|Construction Spending - M/M change||0.6%||0.4% to 1.8%||1.0%||0.6%|
|Construction Spending - Y/Y change||13.0%||14.1%|
Construction is one of the highlights of the 2015 economy with spending up a solid 1.0 percent in October for the best rate since May. Despite mixed signals from the housing sector, spending on residential construction is very solid, up 1.0 percent in October for a seventh straight gain and all of them convincing. Year-on-year, residential construction is up 16.6 percent vs 13.0 percent for total spending.
The monthly gain in the residential component is led by the key subcomponent of single-family homes, up a very strong 1.6 percent for a seventh straight gain. New multi-family homes, which have been leading the residential component all year, rose 1.4 percent. And these gains are not tied to remodeling which dipped slightly in the month.

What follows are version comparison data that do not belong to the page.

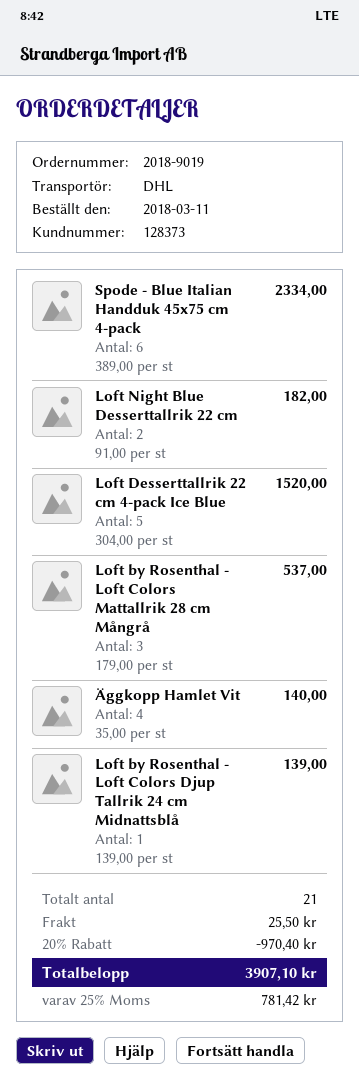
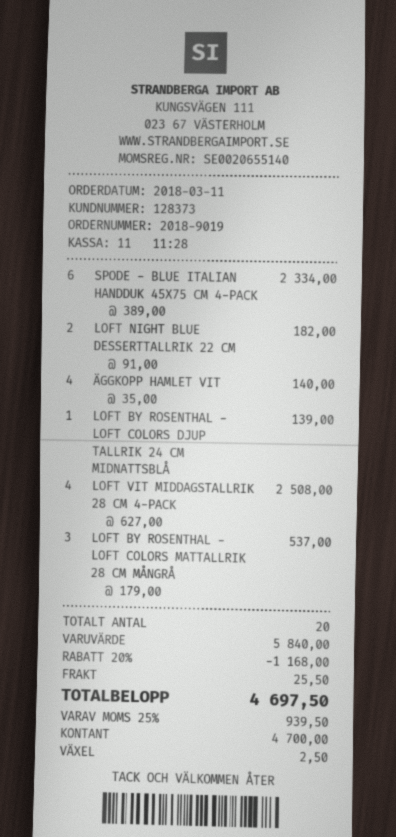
Loft Desserttallrik 22 cm 4-pack Ice Blue: 5 x 304.00 = 1520.00 -> none
LOFT VIT MIDDAGSTALLRIK 28 CM 4-PACK: none -> 4 x 627.00 = 2508.00
total quantity: 21 -> 20
discount: 20% = 970.40 -> 20% = 1168.00
tax: 25% = 781.42 -> 25% = 939.50
total: 3907.10 -> 4697.50

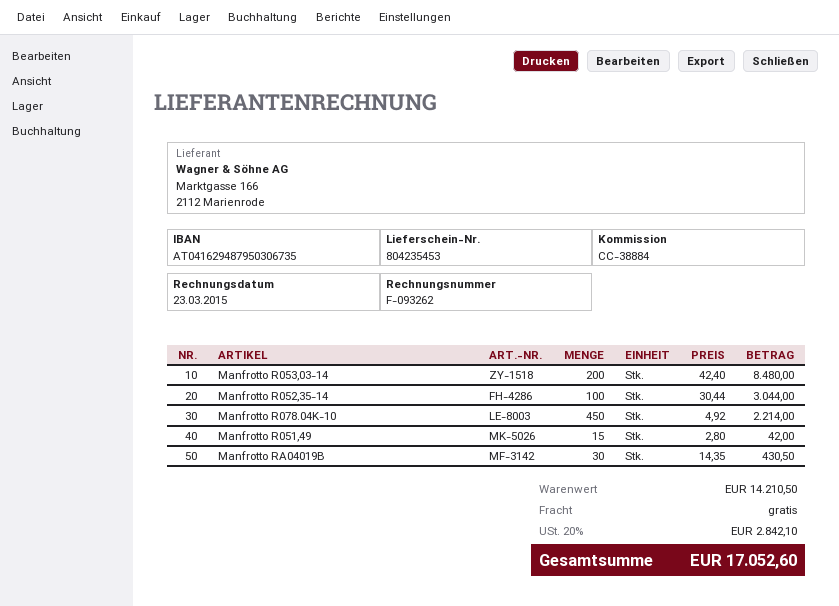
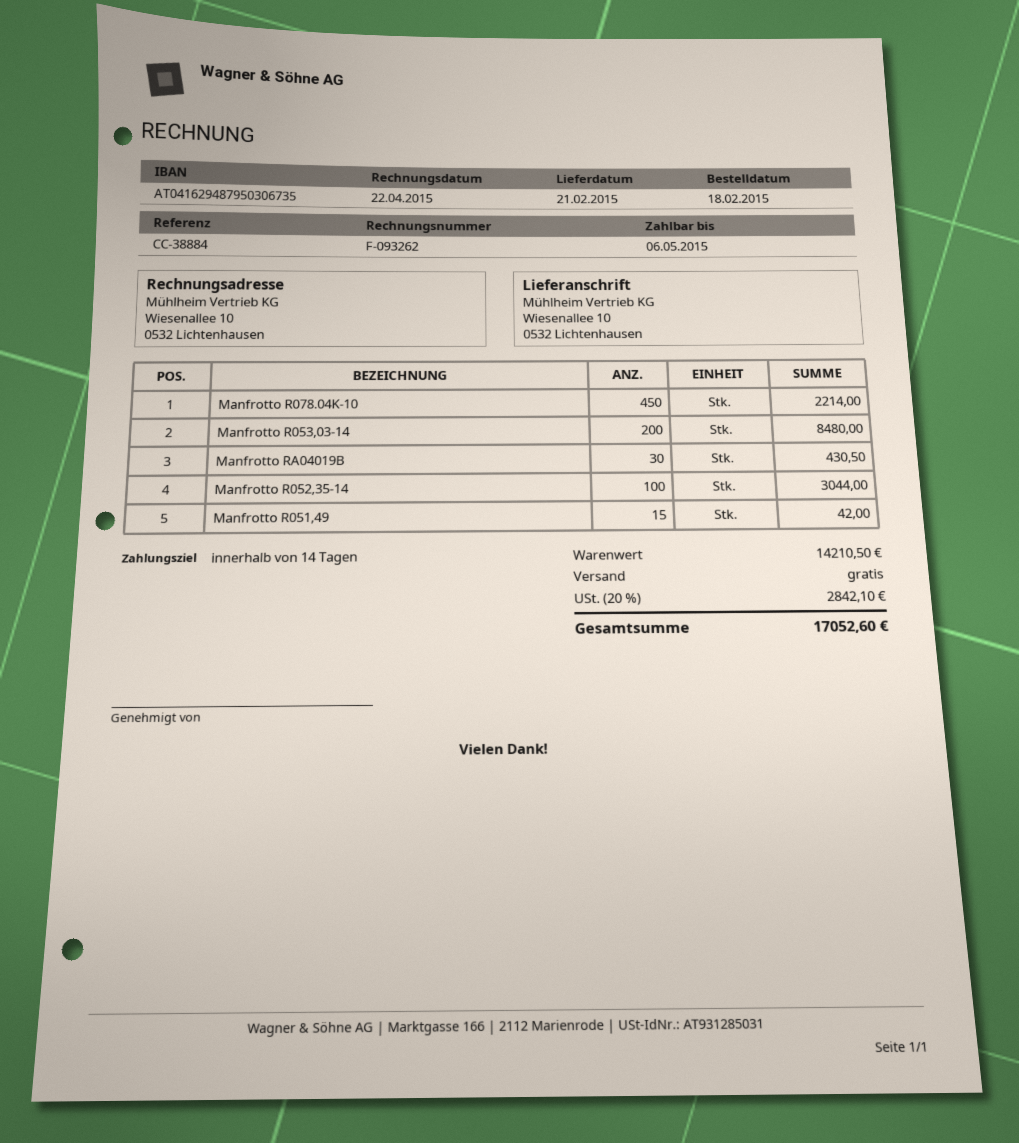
invoice date: 2015-03-23 -> 2015-04-22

Private non-residential spending rose 0.6 percent in October with the year-on-year rate at plus 15.3 percent. Strength here is led by outsized gains for manufacturing that are offset in part by weakness in the power and especially the commercial subcomponents.
Public spending is holding down totals with educational construction unchanged in the month though Federal spending did jump, up 19.2 percent for the largest gain in nine years that takes the year-on-year rate to plus 10.7 percent. This is the best rate among the public subcomponents. The highway & street subcomponent was also very strong in the month, up 1.1 percent for what is still a comparatively soft year-on-year gain of 6.0 percent.
The housing data in this report are not only favorable but the pop higher in related permits, in data previously released with the housing starts & permits report, hints at further gains ahead. This report points to a solid fourth-quarter contribution from construction.
Market Consensus Before Announcement
Construction spending has been very solid with residential spending having posted six months of strong gains. The Econoday consensus sees more for the October report, calling for a strong 0.6 percent rise with the high estimate all the way at plus 1.8 percent.
The dollar value of new construction activity on residential, non-residential, and public projects. Data are available in nominal and real (inflation-adjusted) dollars.
Construction spending has a direct bearing on stocks, bonds and commodities because it is a part of the economy that is affected by interest rates, business cash flow and even federal fiscal policy. In a more specific sense, trends in the construction data carry valuable clues for the stocks of home builders and large-scale construction contractors. Commodity prices such as lumber are also very sensitive to housing industry trends.
Businesses only put money into the construction of new factories or offices when they are confident that demand is strong enough to justify the expansion. The same goes for individuals making the investment in a home.
A portion of construction spending is related to government projects such as education buildings as well a highways and streets. While investors are more concerned with private construction spending, the government projects put money in the hands of laborers who then have more money to spend on goods and services.
On a technical note, construction outlays for private residential, private nonresidential, and government are key inputs into three components of GDP--residential investment, nonresidential structures investment, and the structures portion of government expenditures.
That is why construction spending is a good indicator of the economy's momentum.